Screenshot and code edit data
:::::
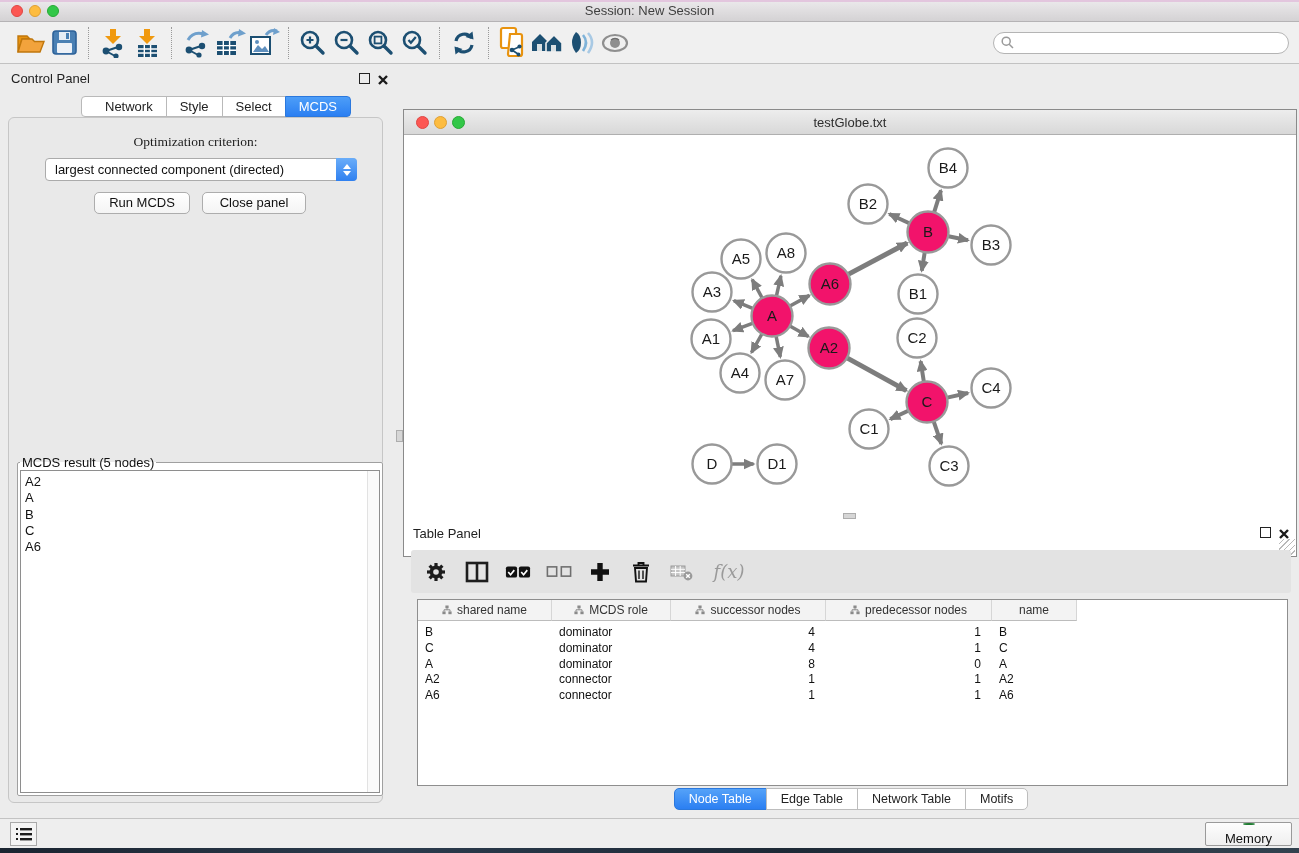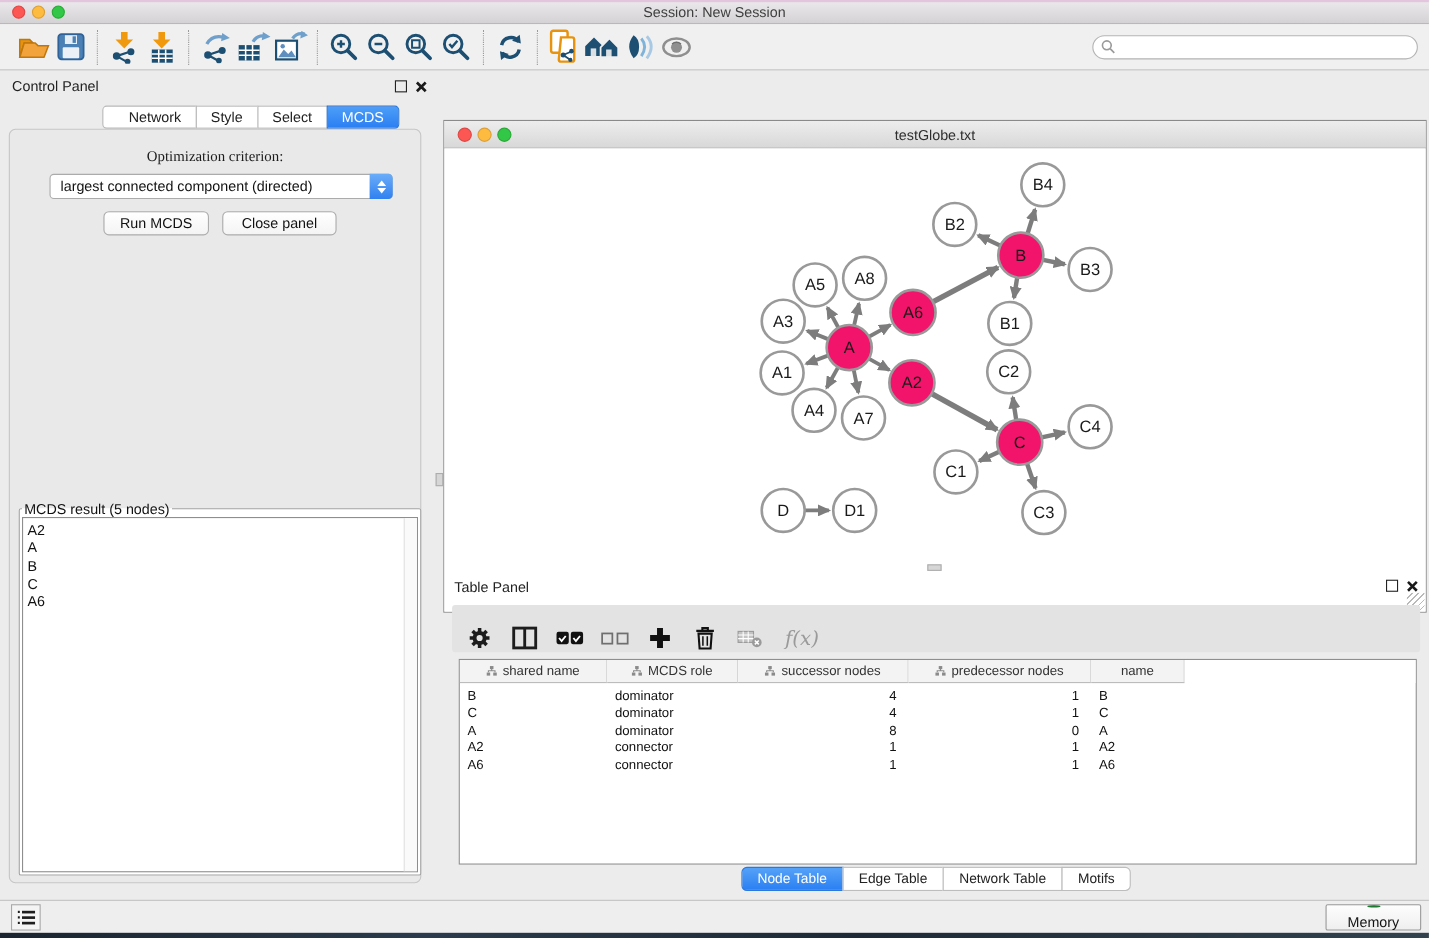--- a/index.html
+++ b/index.html
@@ -26,21 +26,21 @@
     border:1px solid #b4b4b4; border-radius:12px; display:flex; align-items:center; padding-left:7px; }
   .searchbox input { border:none; outline:none; flex:1; font-size:12px; background:transparent; margin-left:4px; }
 
   
   .cp-head-title { position:absolute; left:11px; top:71px; font-size:13px; color:#222; }
   .win-float { position:absolute; width:11px; height:11px; border:1.6px solid #222; background:transparent; }
   .win-close { position:absolute; }
   .cp-tabs { position:absolute; left:77px; top:96px; display:flex; }
   .seg-tab { height:21px; line-height:20px; padding:0 13px; background:#fff; border:1px solid #b9b9b9;
     margin-left:-1px; font-size:13px; color:#222; text-align:center; }
-  .seg-tab:first-child { border-radius:4px 0 0 4px; margin-left:16px;padding-left:23px; }
+  .seg-tab:first-child { border-radius:4px 0 0 4px; margin-left:4px;padding-left:23px; }
   .seg-tab:last-child { border-radius:0 4px 4px 0; }
   .seg-tab.active { background:linear-gradient(#4d9ef8,#2b7ff2); border-color:#2b78dd; color:#fff; }
   .cp-body { position:absolute; left:8px; top:117px; width:375px; height:686px;
     background:#e9e9e9; border:1px solid #c6c6c6; border-radius:6px; }
   .crit-label { position:absolute; left:0; width:100%; top:16px; text-align:center; font-size:13.5px; color:#1c1c1c;font-family:Liberation Serif, serif; }
   .mac-select { position:absolute; left:36px; top:40px; width:312px; height:23px; background:#fff;
     border:1px solid #ababab; border-radius:4px; display:flex; align-items:center;gap:42px; }
   .mac-select .sel-text { flex:1; font-size:13px; color:#111; padding-left:9px; white-space:nowrap; overflow:hidden; }
   .sel-cap { width:21px; height:23px; margin:-1px -1px -1px 0; border-radius:0 4px 4px 0;
     background:linear-gradient(#6aadf9,#2f80f0); display:flex; flex-direction:column; align-items:center; justify-content:center; gap:2px; }
@@ -66,21 +66,21 @@
     background:linear-gradient(#ededed,#d8d8d8); border-bottom:1px solid #afafaf; }
   .nt-dot { position:absolute; top:6px; width:13px; height:13px; border-radius:50%; }
   .net-title .tb-title { top:5px; color:#2e2e2e; }
   .net-canvas { position:absolute; left:0; top:25px; width:892px; height:421px; background:#fff; }
   .grip { position:absolute; right:1px; bottom:1px; width:16px; height:16px;
     background:repeating-linear-gradient(135deg, transparent 0 3px, #b9b9b9 3px 4px); }
 
   
   .tp-title { position:absolute; left:413px; top:526px; font-size:13px; color:#222; }
   .tp-toolbar { position:absolute; left:411px; top:550px; width:880px; height:43px;
-    background:#e3e3e3; border-radius:3px; display:flex; align-items:flex-end; padding-left:12px; gap:15px; }
+    background:#e3e3e3; border-radius:3px; display:flex; align-items:center; padding-left:12px; gap:15px; }
   .ti { width:26px; height:26px; display:flex; align-items:center; justify-content:center; }
   .fx { font-family:"DejaVu Serif","Liberation Serif",serif; font-style:italic; font-size:18px; color:#9a9a9a; }
   .tbl { position:absolute; left:417px; top:599px; width:871px; height:187px; background:#fff; border:1px solid #8e8e8e; overflow:hidden; }
   .tbl-head { display:flex; height:21px; }
   .th { display:flex; align-items:center; justify-content:center; gap:5px; font-size:12px; color:#333;
     background:#f3f3f3; border-right:1px solid #d6d6d6; border-bottom:1px solid #bcbcbc; overflow:hidden; }
   .th.filler { background:#fff; border-right:none; border-bottom:none; flex:1; }
   .tbl-body { padding-top:4px; }
   .tr { display:flex; height:15.8px; }
   .td { font-size:12px; color:#111; line-height:15.8px; white-space:nowrap; overflow:hidden; }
:::::
Collect the lines of the records that include the string "size".

WRITTEN ANSWER:
   .searchbox input { border:none; outline:none; flex:1; font-size:12px; background:transparent; margin-left:4px; }
   .cp-head-title { position:absolute; left:11px; top:71px; font-size:13px; color:#222; }
     margin-left:-1px; font-size:13px; color:#222; text-align:center; }
   .crit-label { position:absolute; left:0; width:100%; top:16px; text-align:center; font-size:13.5px; color:#1c1c1c;font-family:Liberation Serif, serif; }
   .mac-select .sel-text { flex:1; font-size:13px; color:#111; padding-left:9px; white-space:nowrap; overflow:hidden; }
   .tp-title { position:absolute; left:413px; top:526px; font-size:13px; color:#222; }
   .fx { font-family:"DejaVu Serif","Liberation Serif",serif; font-style:italic; font-size:18px; color:#9a9a9a; }
   .th { display:flex; align-items:center; justify-content:center; gap:5px; font-size:12px; color:#333;
   .td { font-size:12px; color:#111; line-height:15.8px; white-space:nowrap; overflow:hidden; }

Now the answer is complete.